La population suisse est-elle suffisamment informée sur la loi Covid-19, en votation le 13 juin? La question se pose alors que la brochure explicative rouge, envoyée avec le bulletin de vote, n’évoque pas trois points aussi importants que sensibles: le certificat sanitaire, le traçage des contacts et la suppression de la quarantaine pour les personnes vaccinées.
La raison de cette absence? C’est la loi dans sa version du 25 septembre qui est attaquée par un référendum de l’association Les Ami.e.s de la Constitution. Or, les trois points ci-dessus ont été introduits par le Parlement le 19 mars 2021. D’autres modifications ont, elles, été ajoutées le 18 décembre 2020.
La Chancellerie fédérale affirme avoir fait tout ce qu’elle pouvait pour donner le plus d’informations aux citoyens. Si les modifications du 18 décembre sont bien évoquées dans la brochure, celles du 19 mars ne pouvaient tout simplement pas l’être: le bouclage pour l’envoi de la brochure à l’imprimerie était fixé au 5 mars.
«Le délai de production de ces brochures est grand. Nous en imprimons plus de 5 millions. Nous ne pouvons par ailleurs pas spéculer sur les résultats des votes au Parlement. Raison pour laquelle nous avons mis une note de bas de page qui indique que d’autres modifications (réd: en l’occurence, celles du 19 mars) de la loi se profilaient», justifie Urs Bruderer, responsable de l'information à la Chancellerie fédérale.
Une justification qui ne convainc pas vraiment. Avoir une loi votée, puis modifiée à plusieurs reprises avant une votation est rarissime et ouvre la porte à bon nombre d’interprétations et d’interrogations, notamment juridiques. Pour les citoyens, cela demande une clarté absolue, selon Suzette Sandoz, professeure honoraire de droit à l’Université de Lausanne et ancienne conseillère nationale.
Les autorités n’auraient-elles pas dû faire un effort explicatif supplémentaire? Urs Bruderer s’en défend: «Les électeurs ont été rendus attentifs aux modifications par le Conseil fédéral et l'administration. Le 12 avril, par exemple, le conseiller fédéral Alain Berset a déclaré que la loi Covid du 25 septembre était la base légale pour les modifications ultérieures. Sans cette base, rien (réd: notamment le certificat Covid) ne pouvait être élaboré».
De plus, une série de questions/réponses est disponible dans les langues nationales sur le site du Département fédéral de l’intérieur. Un explicatif juridique de tout ce qui a trait à la loi Covid et à sa communication est aussi mis à disposition du public, mais uniquement en allemand.
Avec une question primordiale: est-ce que les points de la loi qui concernent le certificat sanitaire, le traçage des contacts et la suppression de la quarantaine pour les personnes vaccinées tomberont si un «non» sort des urnes le 13 juin? Oui, affirme la Chancellerie, «car ces modifications ne peuvent pas exister sans le texte du 25 septembre».

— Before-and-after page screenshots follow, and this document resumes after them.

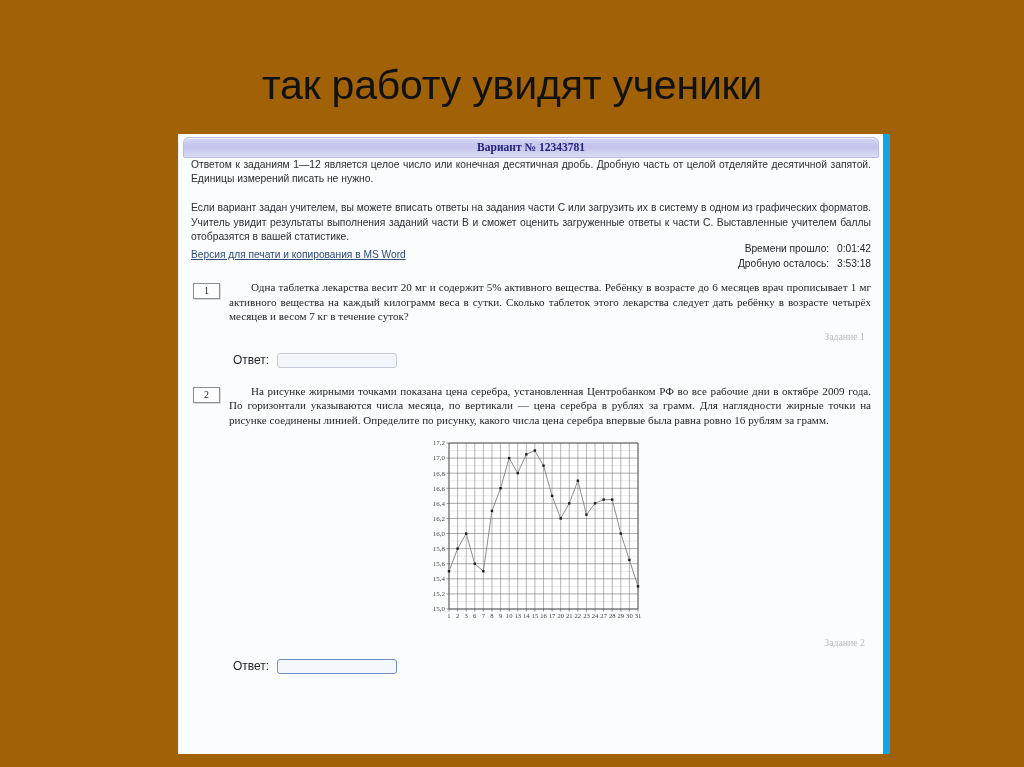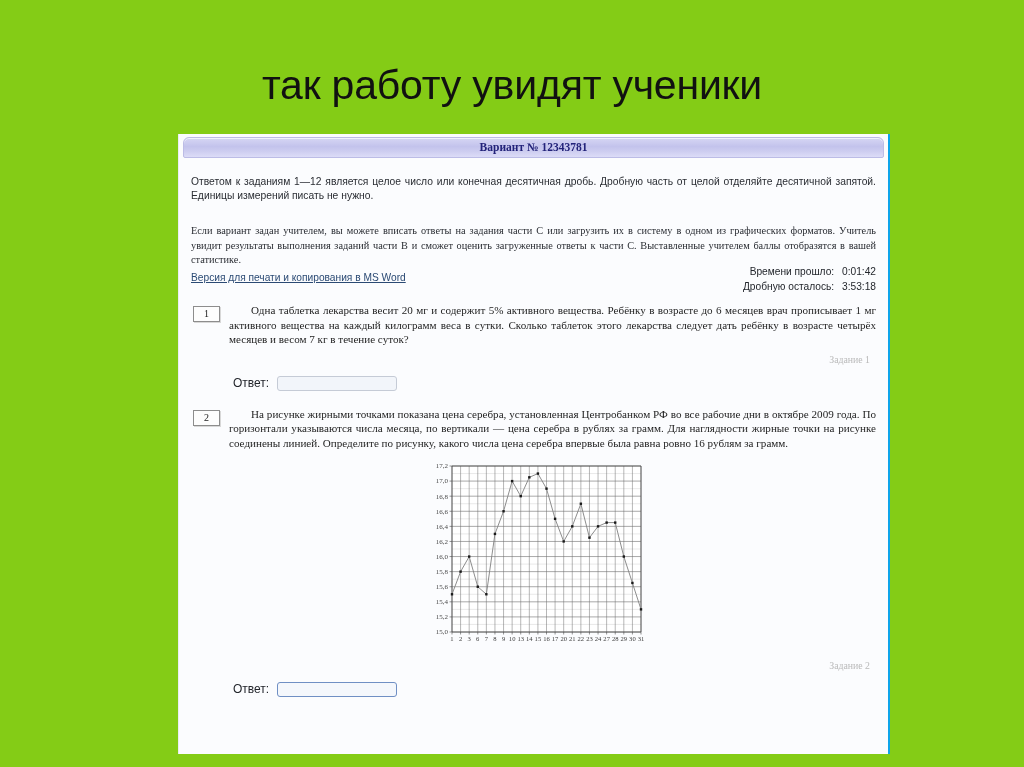"так работу увидят ученики" #stage { background: #84cc16 -> #a16207 }
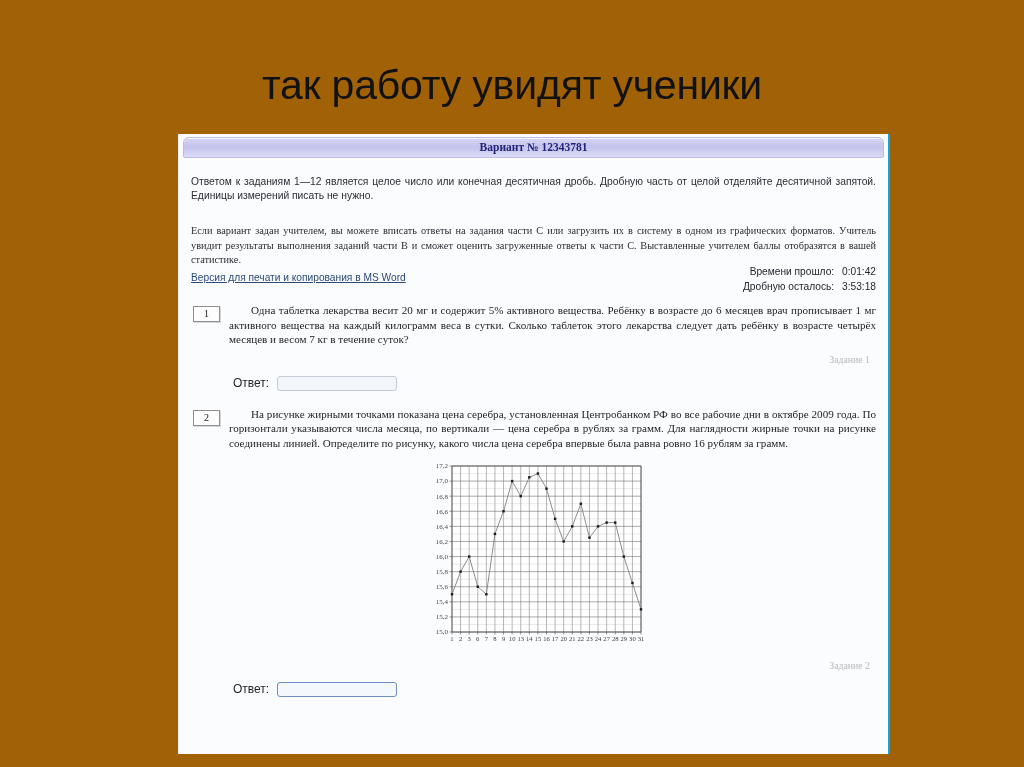"Вариант № 12343781" .panel { border-right: 2px solid #0ea5e9 -> 7px solid #0ea5e9 }
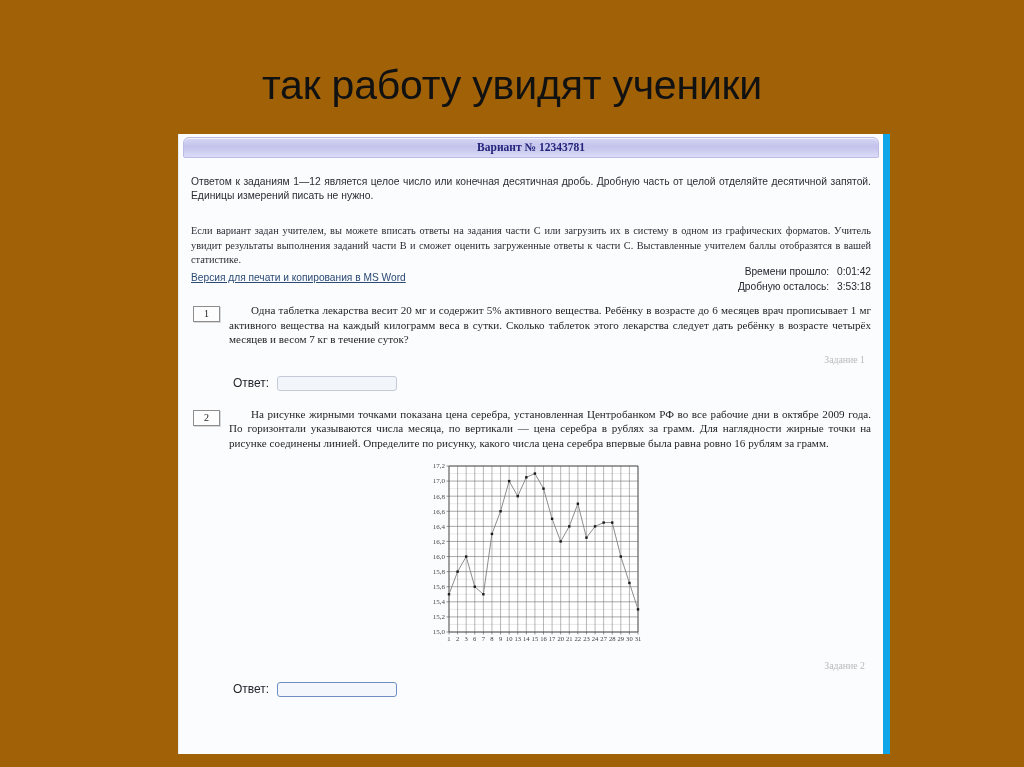"Ответом к заданиям 1—12 является" .instr { margin-top: 17px -> none }
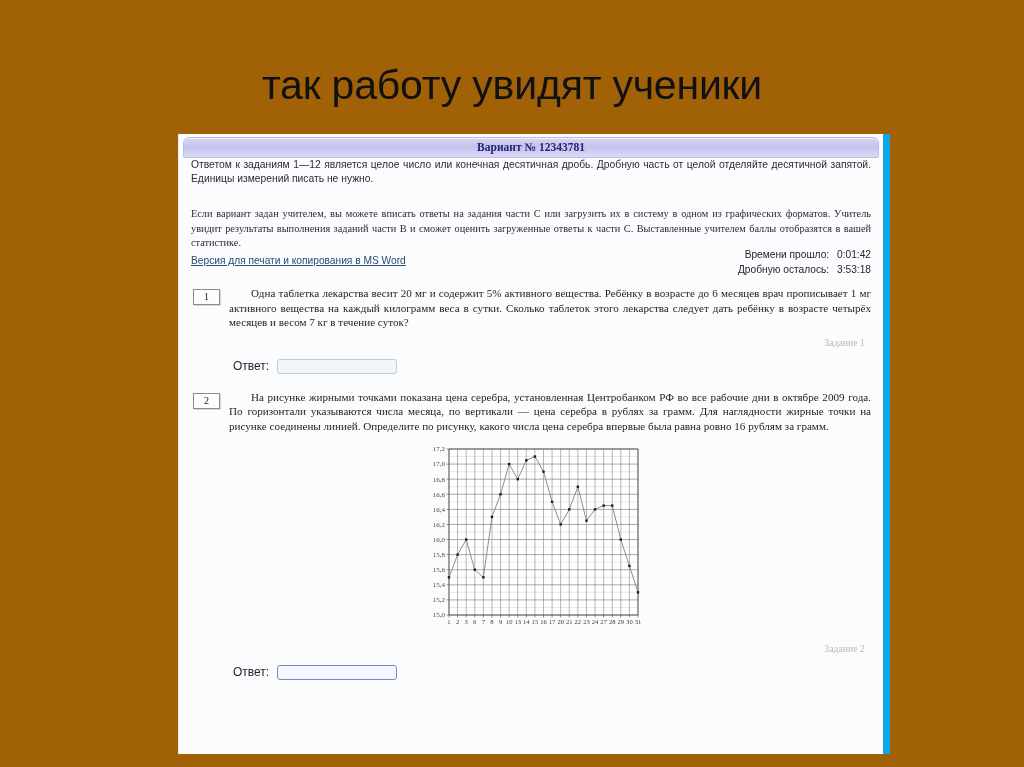"Если вариант задан учителем, вы" .instr.second { font-family: Liberation Serif, serif -> none; margin-top: 21px -> 15px }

Ce n’est toujours pas convaincant, soupire Suzette Sandoz, qui remet en question l’interprétation juridique de la Confédération sur «ce cas unique d’une grande complexité».
«Si une modification de la loi Covid est autonome et existe comme telle, elle pourrait rester en vigueur même en cas de non. Cette question juridique reste en suspens et aurait dû être présentée dans la brochure. Ne pas l’avoir fait est quelque chose de très grave», regrette-t-elle.
Dès lors, la votation pourrait-elle être annulée en raison d’une erreur dans la brochure? Un exemple:
Scandalisés, Les Ami.e.s de la Constitution affirment dans Le Matin réfléchir à lancer une procédure avant le vote. Une telle action a été déclenchée dans le canton de Schwytz par 38 personnes. De plus, un groupe s’est formé pour lancer un deuxième référendum contre la loi Covid, qui vise cette fois la modification du 19 mars. Le délai pour la récolte des 50000 signatures est fixé au 8 juillet.
L’«affaire» fait aussi des vagues au Parlement, où l’UDC Jean-Luc Addor a déposé une interpellation intitulée: «Les Suisses trompés par la brochure explicative sur la loi Covid-19?».